Plus, he throws in the occasional bipartisan vote to shore up his “independent voice” credentials. When Warren correctly mentions that he’s heavily funded by Wall Street, he can respond that he voted President Obama’s Wall Street reform law. When Warren pulls quotes showing Brown’s sympathies to Paul Ryan’s House Republican budget, Brown can say that he still voted against it.

The upshot is that the average Massachusetts voter who is plenty angry at a rigged system for the big banks and at the continuing decline of the middle class, isn’t going into this race assuming Scott Brown is part of the problem.

So even though the Public Policy Polling analysis shows that “53% want Democrats in charge” of the Senate, “14% of those who prefer the Democrats are voting for Brown right now.”

In turn, PPP concludes: “There are two keys for a Warren victory: convincing the majority of voters who want a Democratic-controlled Senate that it depends on her winning, and knocking down Brown’s image as a moderate rebel…”

Let’s put a fine point on that. What exactly are the two things she can drill home to make those points stick?

Warren doesn’t need to make a crude partisan case — the plurality of Massachusetts voters are “unenrolled” and not registered with a party.

But she clearly has an opening to say:

We need a Democratic-majority Senate, not to be a rubber stamp, but to have any hope of ending Republican obstruction so we can take action to create jobs, restore tax fairness, rein in the big banks, invest in infrastructure and make college affordable.

And this race could literally decide which party runs the Senate and sets the nation’s agenda.

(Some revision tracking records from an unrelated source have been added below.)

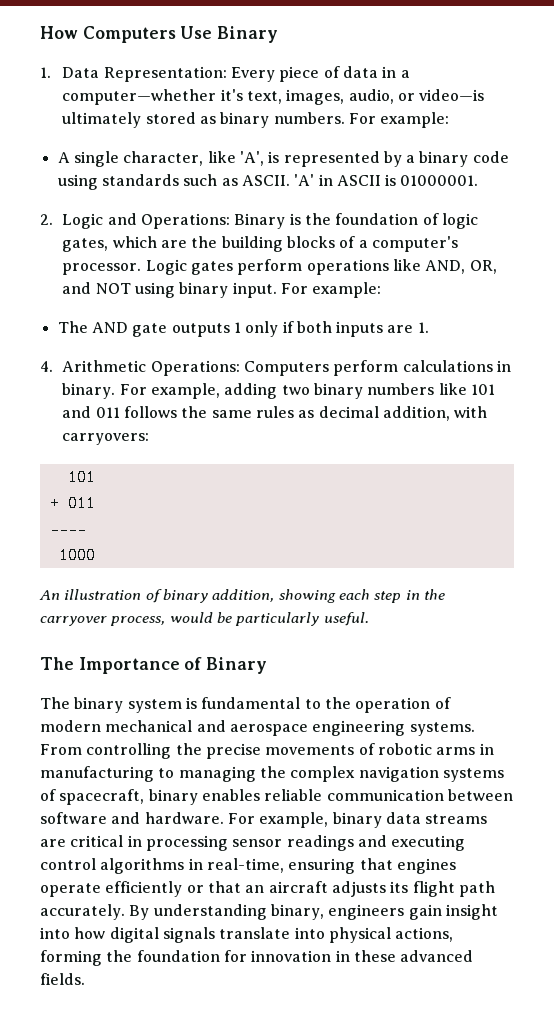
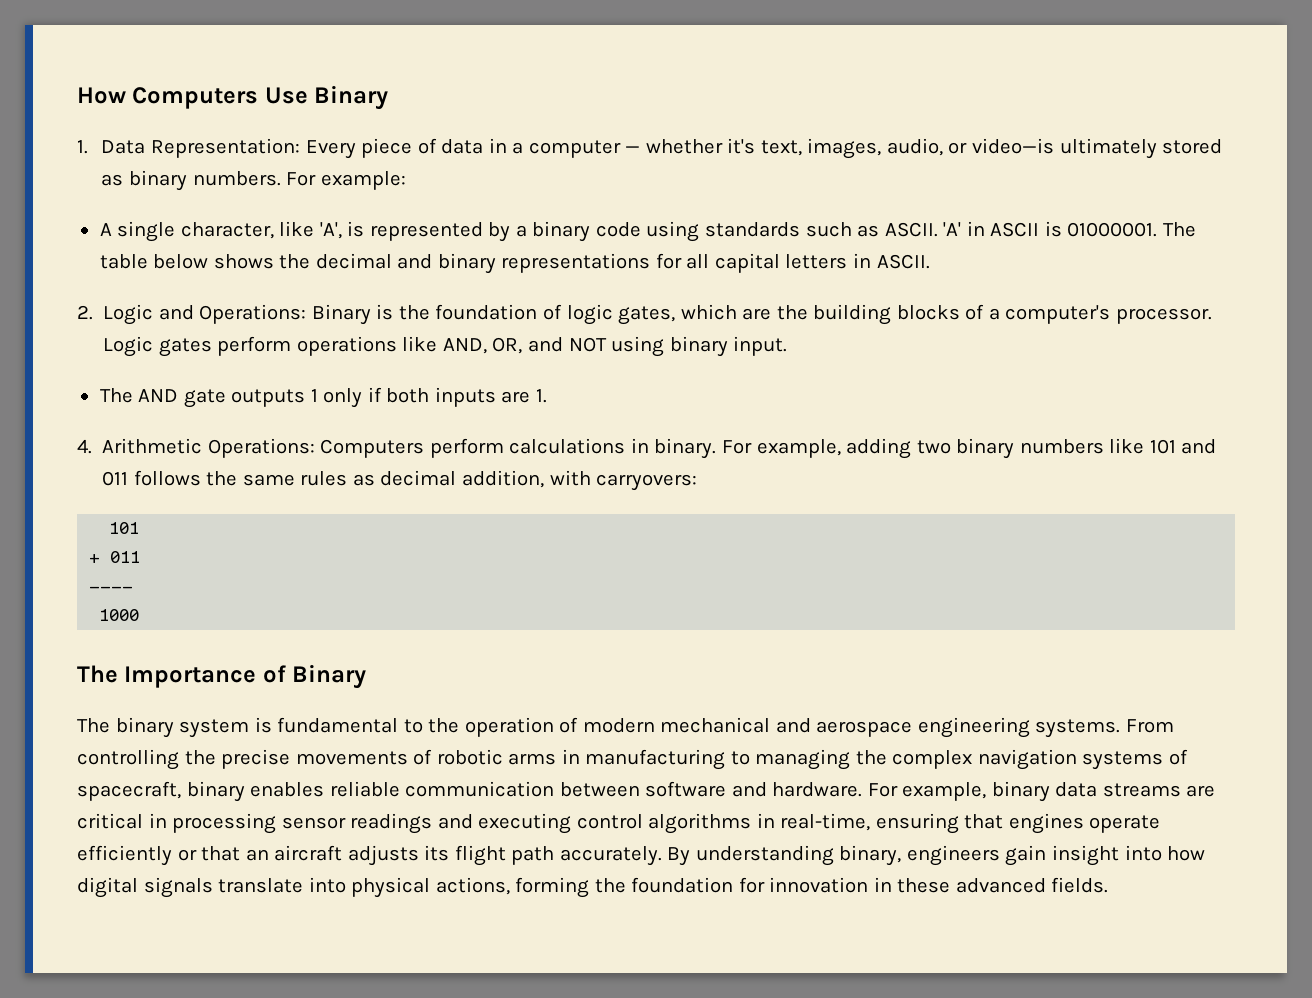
- 1. Data Representation: Every piece of data in a computer—whether it's text, images, audio, or video—is ultimately stored as binary numbers.
+ 1. Data Representation: Every piece of data in a computer — whether it's text, images, audio, or video—is ultimately stored as binary numbers.
+ The table below shows the decimal and binary representations for all capital letters in ASCII.
- Logic gates perform operations like AND, OR, and NOT using binary input. For example:
+ Logic gates perform operations like AND, OR, and NOT using binary input.
- An illustration of binary addition, showing each step in the carryover process, would be particularly useful.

Yet how can she change the soft, inoffensive persona of Scott Brown, so voters see he stands in the way of a Senate that can act on behalf of the middle class? What can she say that Brown can’t so easily wriggle out of? She can say:

Scott Brown has almost never broken ranks with his Republican Party when it counted, when his vote would have made the difference.

Sure, he voted against the Ryan budget. But that budget was DOA in the Senate anyway.

Sure, he voted to extend unemployment insurance at first. But then, after checking that “independent” box, a few months later he flip-flopped and voted for a filibuster that would have cut off jobless aid.

The one time he was the 60th vote was for Wall Street reform, and even then he only jumped on board after using his leverage to water down the bill on behalf of his donors and after passage, tried to weaken the law’s implementation.

For Warren’s messages about revitalizing the middle class to hit the target, voters need to know that their current representative in the Senate — despite his easy smile and fancy truck — is the main obstacle to the action they demand.

Brown may not be an easy mark, but because he has never actually broken ranks and actually fought on behalf of middle-class Bay Staters, there remains a target on his truck to hit.